Asked whom they would vote for if a Democratic primary were held today, 31 percent of respondents overall said they didn’t know, but Democrats surveyed were slightly less confused, at 16 percent undecided.
The indecision isn’t a good sign for a party scrambling to unite behind a single candidate in a crowded field. Recent entrants Michael Bloomberg, the billionaire businessman and former New York mayor, and Deval Patrick, a former Massachusetts governor, polled at 5 percent and 1 percent support, respectively, in Wednesday’s poll.
With the Iowa caucuses, in which only party members can vote, just around the corner, South Bend, Indiana, Mayor Pete Buttigieg has been topping many of the polls in that state, according to an analysis by FiveThirtyEight. He’s followed closely by Warren, while Biden and Sanders have been competing for third place.
Warren seemed to be the front-runner just weeks ago, but recent polls show a similar story since the fourth debate, when her rivals for the Democratic nomination unleashed a steady wave of criticism about her health care and tax plans.

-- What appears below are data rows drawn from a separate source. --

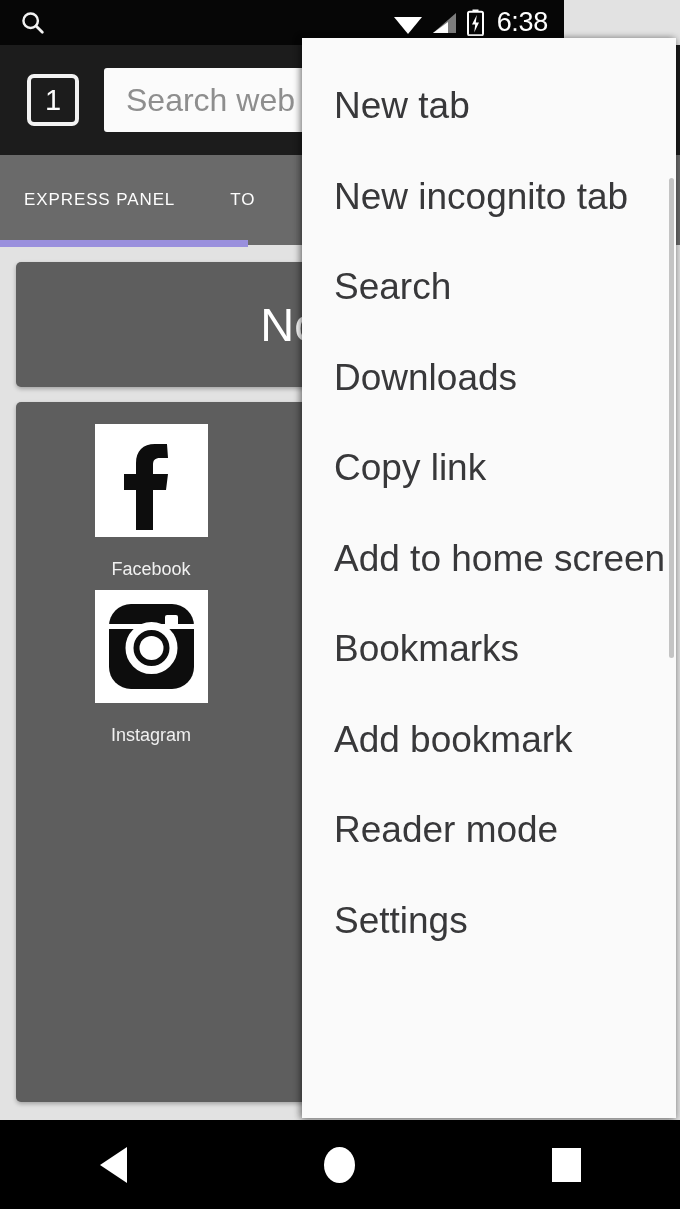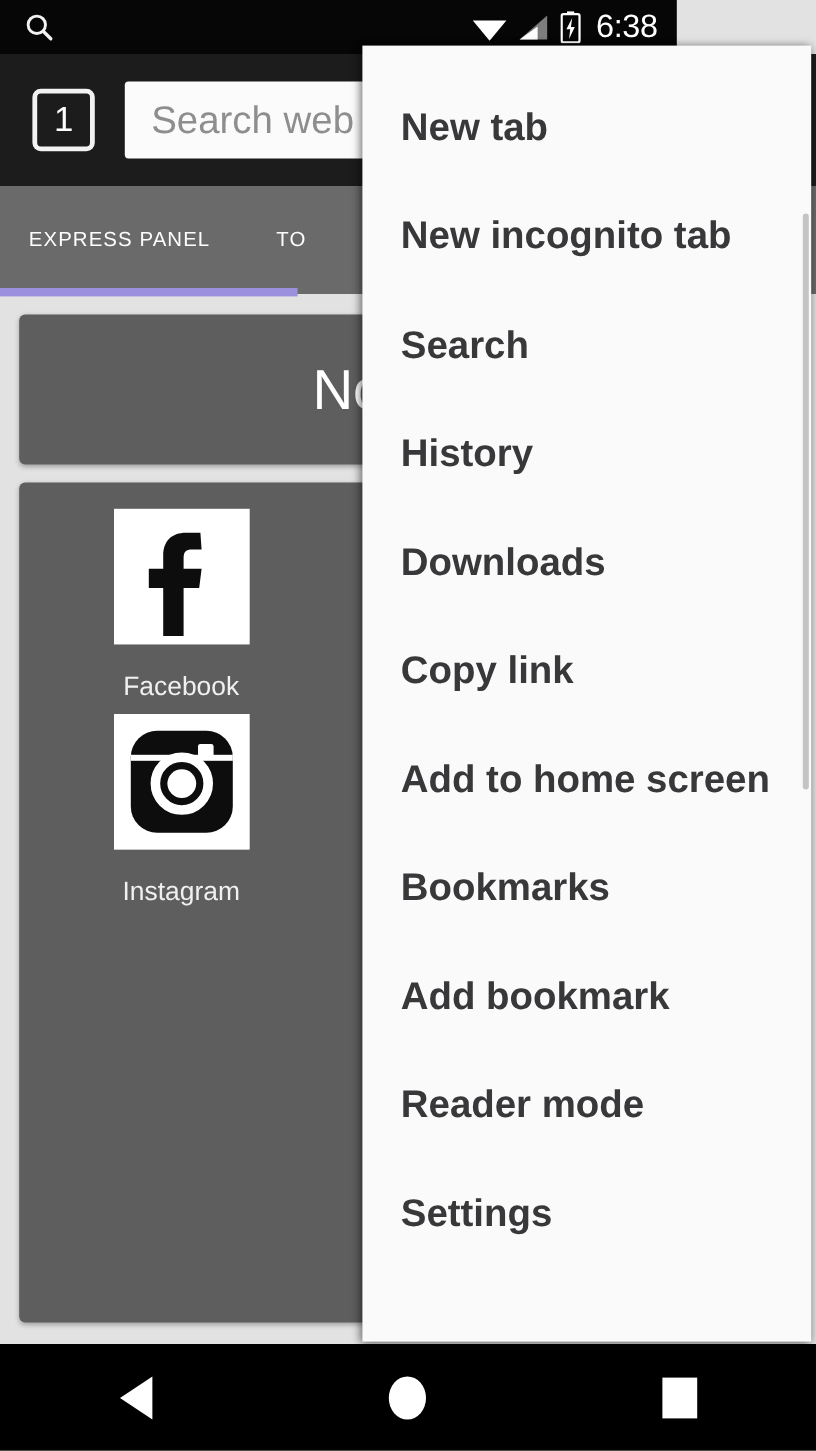"New tab" .menu-item { font-size: 32px -> 37px; font-weight: bold -> none }
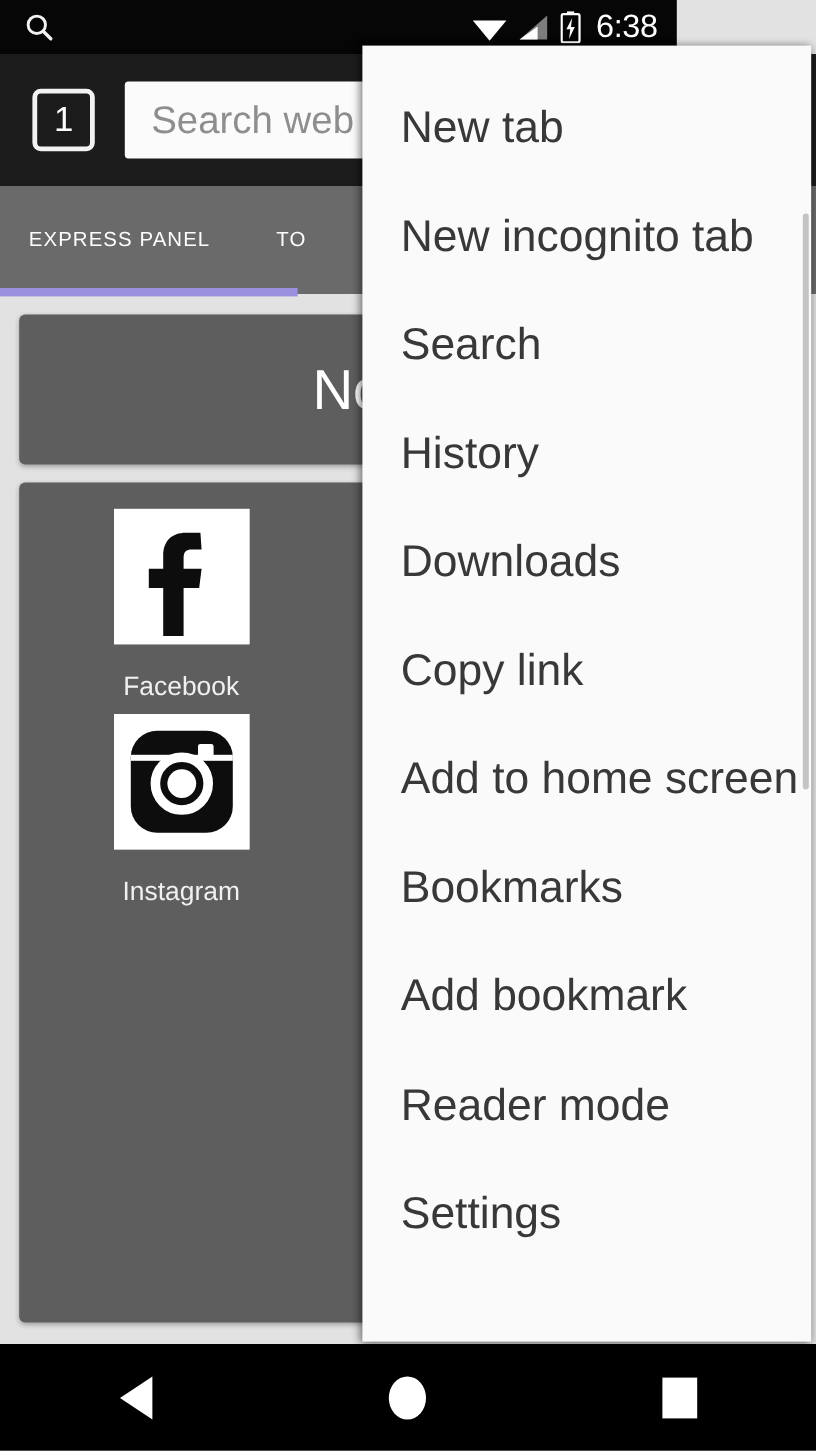"History" div.menu-item { html: <div>History</div> -> none }
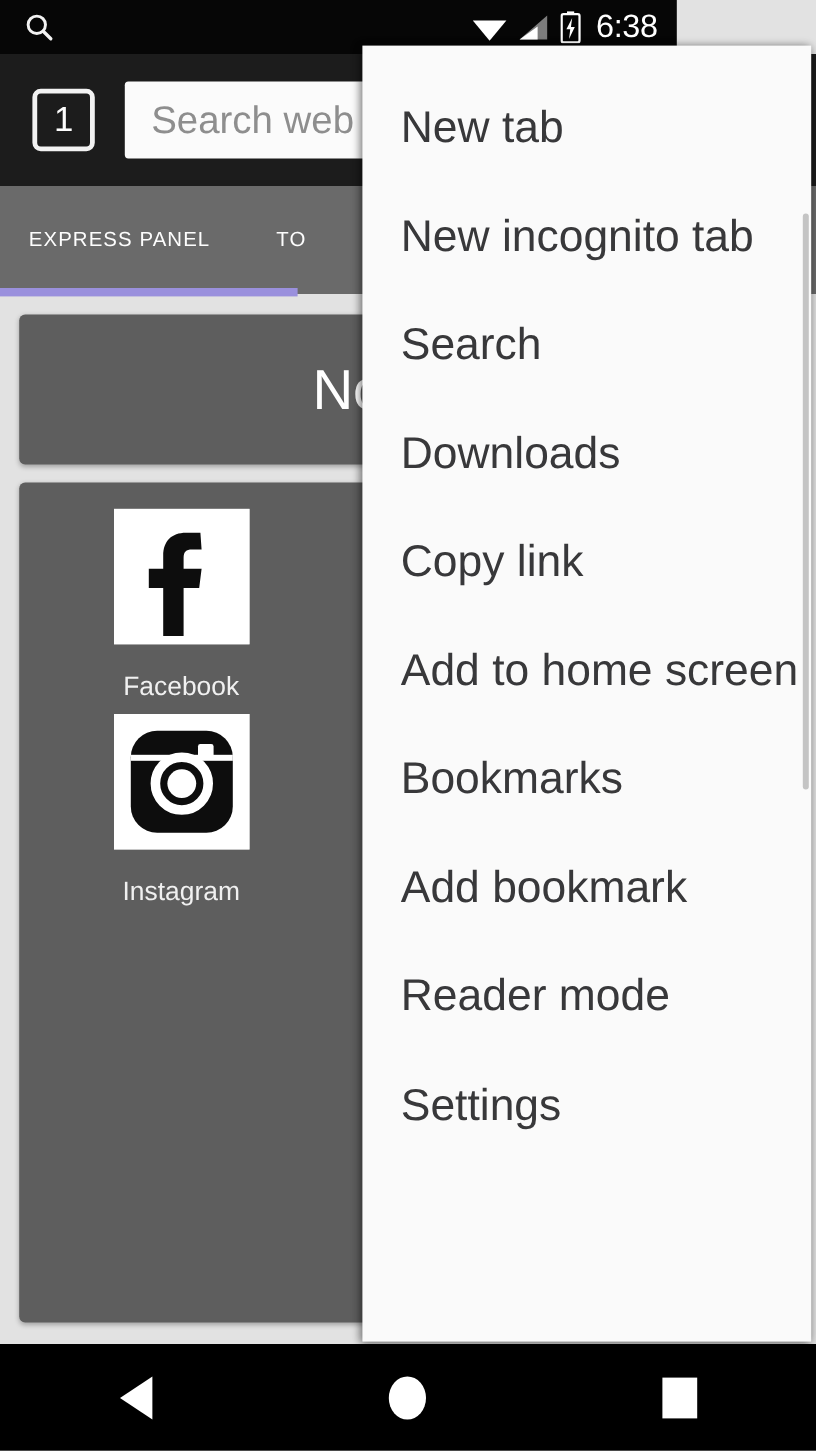"Facebook" .shortcut-label { font-size: 22px -> 18px }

She’s not too concerned with the results, though. Asked about a November survey by Quinnipiac University, which found her support had dropped by 14 points nationally, the senator told reporters, “It’s the same answer it’s always been. I don’t do polls.”
Speaking in Knoxville, Iowa, at a campaign event on Thanksgiving eve, she added, “I’m out here fighting every day on behalf of working families.”